Discuss non-carnivorous plants here

Moderator: Matt

User avatar
By P A U L
Location: 
Posts:  158
Joined:  Mon Jan 29, 2018 5:04 am
#366291
THIS RECIPE IS N O T FOR CARNIVOROUS PLANTS!

Has anyone that own vine plants (e.g. golden pothos, heart-leaf philodendron, etc.) ever spray a mixture of water/baking soda onto your vining plants and their aerial roots? What were the results? Aerial roots being the roots that grow at each node alongside a leaf to help it climb and catch nutrients from the air.

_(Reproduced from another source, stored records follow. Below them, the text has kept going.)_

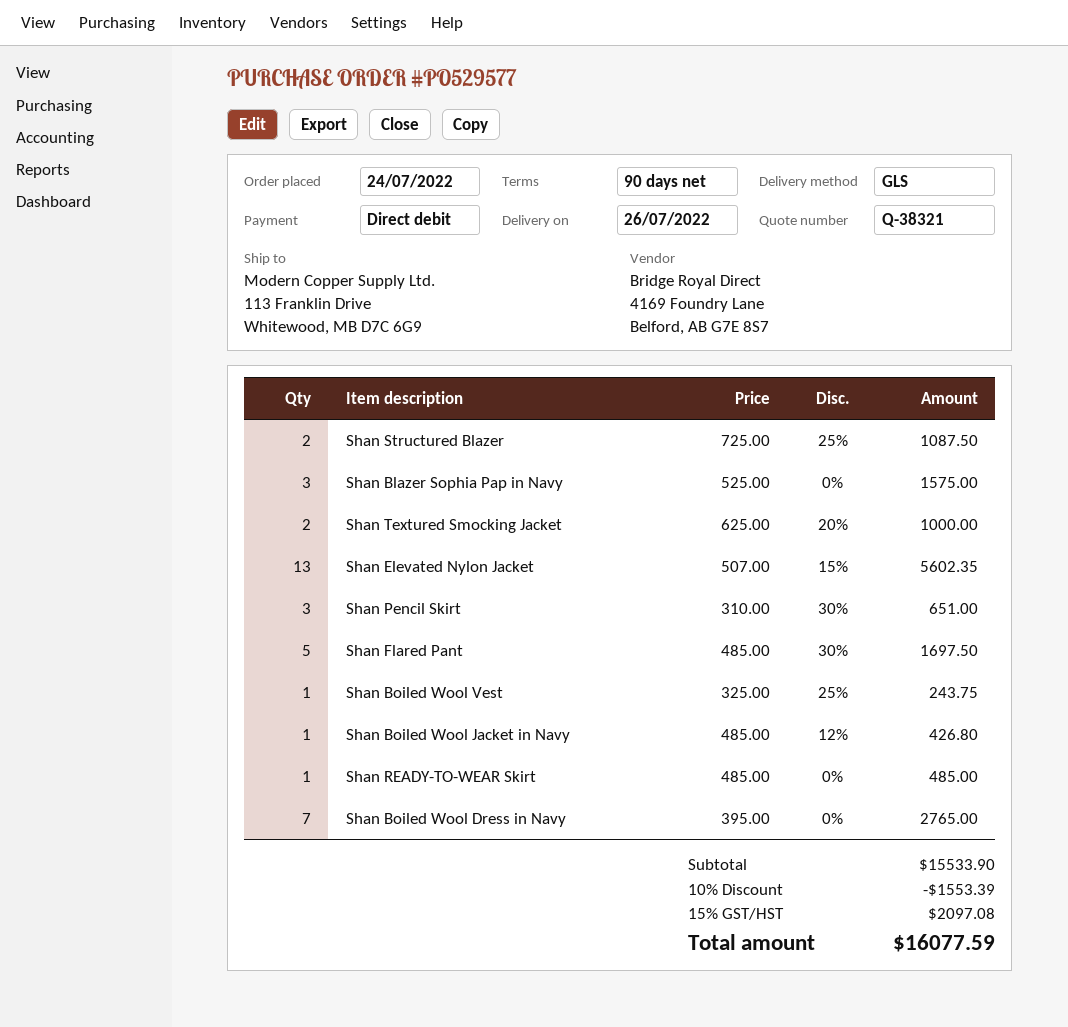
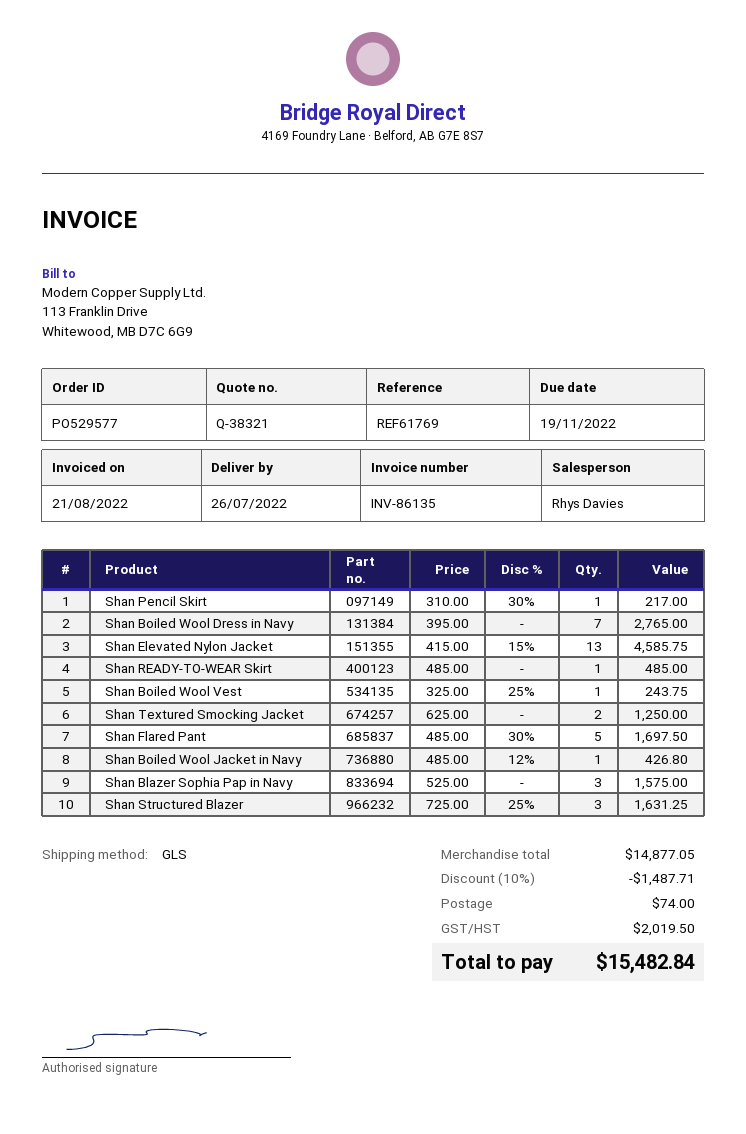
Shan Structured Blazer: 2 x 725.00 - 25% = 1087.50 -> 3 x 725.00 - 25% = 1631.25
Shan Textured Smocking Jacket: 2 x 625.00 - 20% = 1000.00 -> 2 x 625.00 = 1250.00
Shan Elevated Nylon Jacket: 13 x 507.00 - 15% = 5602.35 -> 13 x 415.00 - 15% = 4585.75
Shan Pencil Skirt: 3 x 310.00 - 30% = 651.00 -> 1 x 310.00 - 30% = 217.00
subtotal: 15533.90 -> 14877.05
discount: 10% = 1553.39 -> 10% = 1487.71
shipping: none -> 74.00
tax: 2097.08 -> 2019.50
total: 16077.59 -> 15482.84

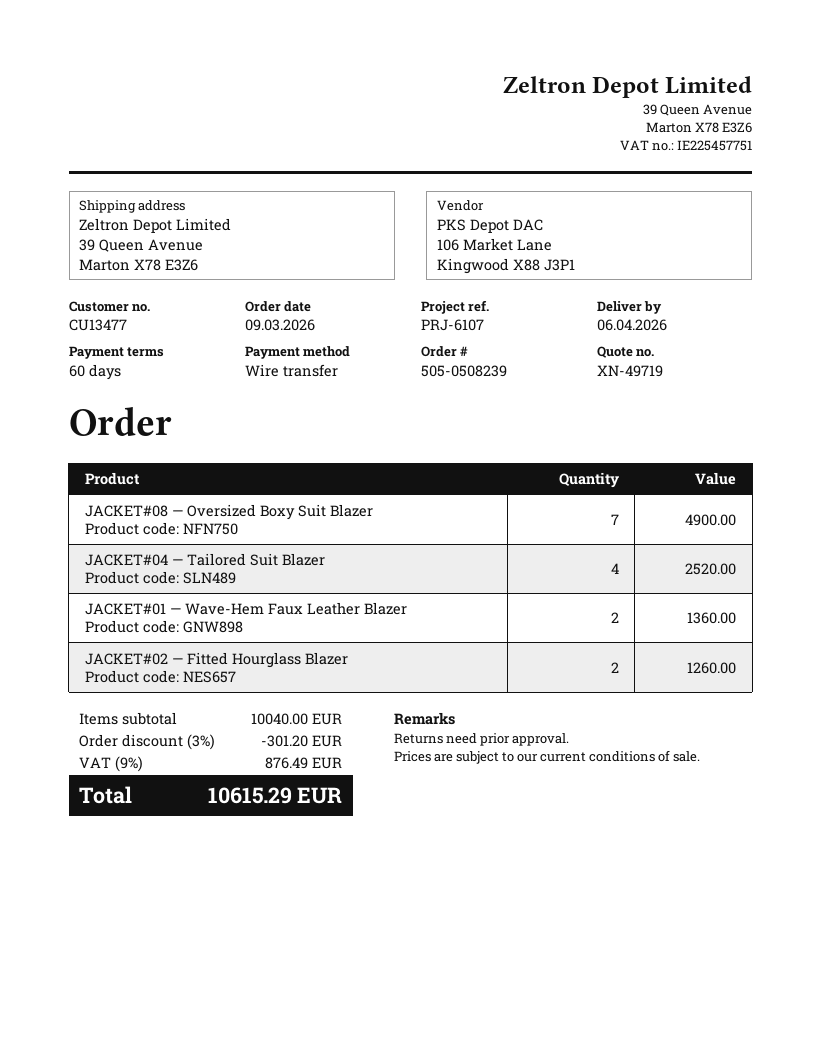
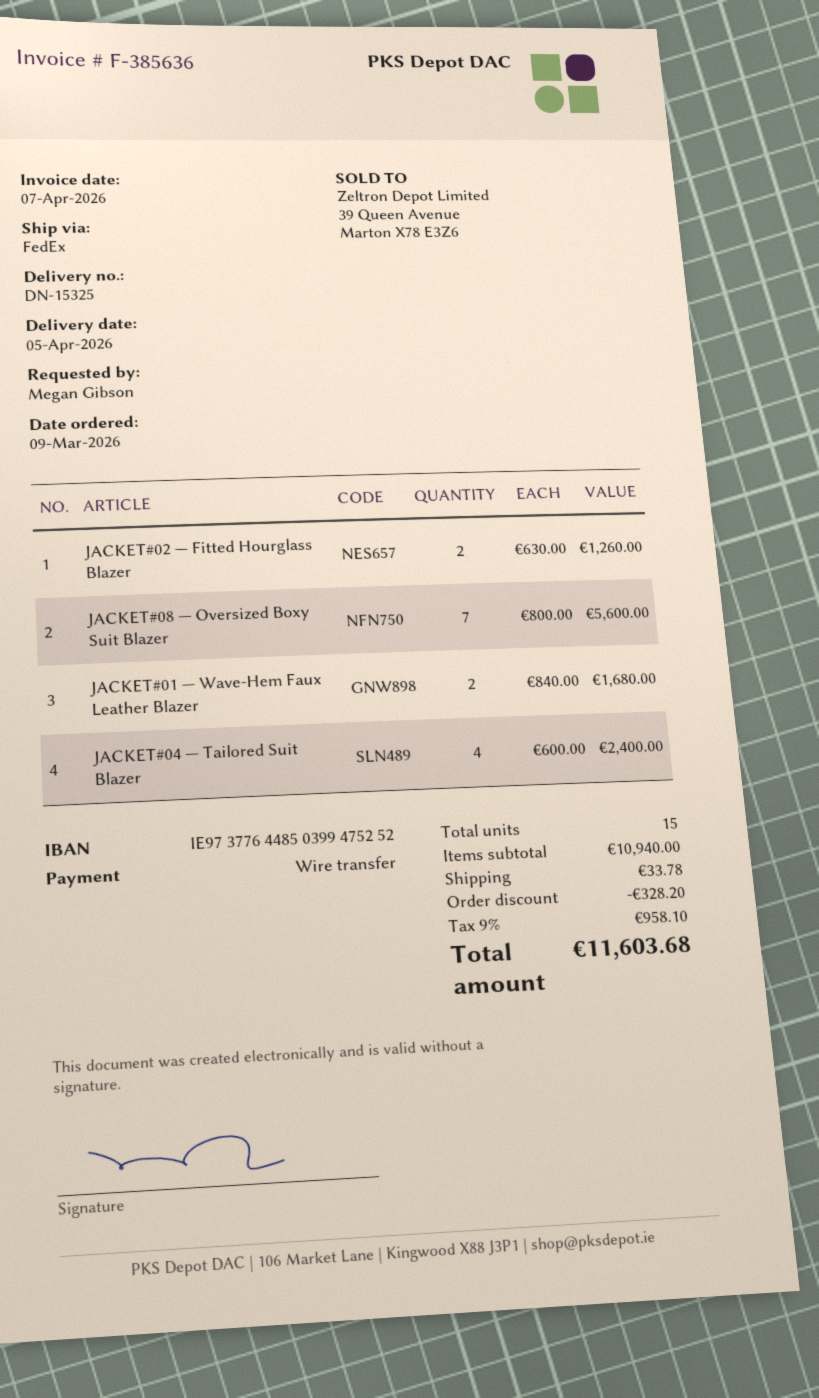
delivery date: 2026-04-06 -> 2026-04-05
JACKET#08 — Oversized Boxy Suit Blazer: 7 for 4900.00 -> 7 for 5600.00
JACKET#04 — Tailored Suit Blazer: 4 for 2520.00 -> 4 for 2400.00
JACKET#01 — Wave-Hem Faux Leather Blazer: 2 for 1360.00 -> 2 for 1680.00
subtotal: 10040.00 -> 10940.00
discount: 301.20 -> 328.20
shipping: none -> 33.78
tax: 9% = 876.49 -> 9% = 958.10
total: 10615.29 -> 11603.68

I read that a cocktail of ammonia, epsom salt, and baking soda is great source of nutrients for aerial roots. So being the amateur among amateur, and laziest among the laziest, I filled a spray bottle with iodized table salt, windex, and baking soda...then sprayed a small area of my vine plants to see what happens. :lol:

I put literally a pinch of salt, maybe a a teaspoon of windex, and a tablespoon of baking soda into a pint of tap water. I'm a little surprised though that the leaves of my plants were coated and slippery from the baking soda. I figured it would be too dilute to really do anything.
Last edited by P A U L on Sun Oct 11, 2020 4:35 pm, edited 1 time in total.
uxleumas liked this
By uxleumas
Posts:  371
Joined:  Thu May 07, 2020 5:30 pm
#366298
P A U L wrote: Tue Sep 29, 2020 5:06 am Anyone that have vine plants, ever spray a mixture of water/baking soda onto your vine plants and their aerial roots? What were the results?

I read that a cocktail of ammonia, epsom salt, and baking soda is great source of nutrients for aerial roots. So being the amateur among amateur, and laziest among the laziest, I filled a spray bottle with iodized table salt, windex, and baking soda...then sprayed a small area of my vine plants to see what happens. :lol:

I put literally a pinch of salt, maybe a a teaspoon of windex, and a tablespoon of baking soda into a pint of tap water. I'm a little surprised though that the leaves of my plants were coated and slippery from the baking soda. I figured it would be too dilute to really do anything.
well...
let's see what each chemical would do to the plant
ammonia: quite a strong base and evaporates quite quickly. it'll literaly turn oils into SOAP. this is bad news for plants as they are covored with waxes and oils. i doubt that it'd cause thattt much damage with the tiny concentration.
epsom salt: good source of magnesium and sulfates. maybe a fertilizer? don't know what air roots are really though.
(epsom salt is VERY different from table salt!!!!) epsom salt is MgSO4, but table salt id NaCl. SUPER DUPER DIFFERENT. also, salt water has a tendency to kill plants but again, in those low concentrations you should be fine if you're not watering it with it.
baking soda: lowers ph and is a fungicide. has sodium in it.
windex: has buncha chemicals that shouldn't be on plants. ammonia evaporates, lots of other chemicals don't
could you send a link to the place where you saw it?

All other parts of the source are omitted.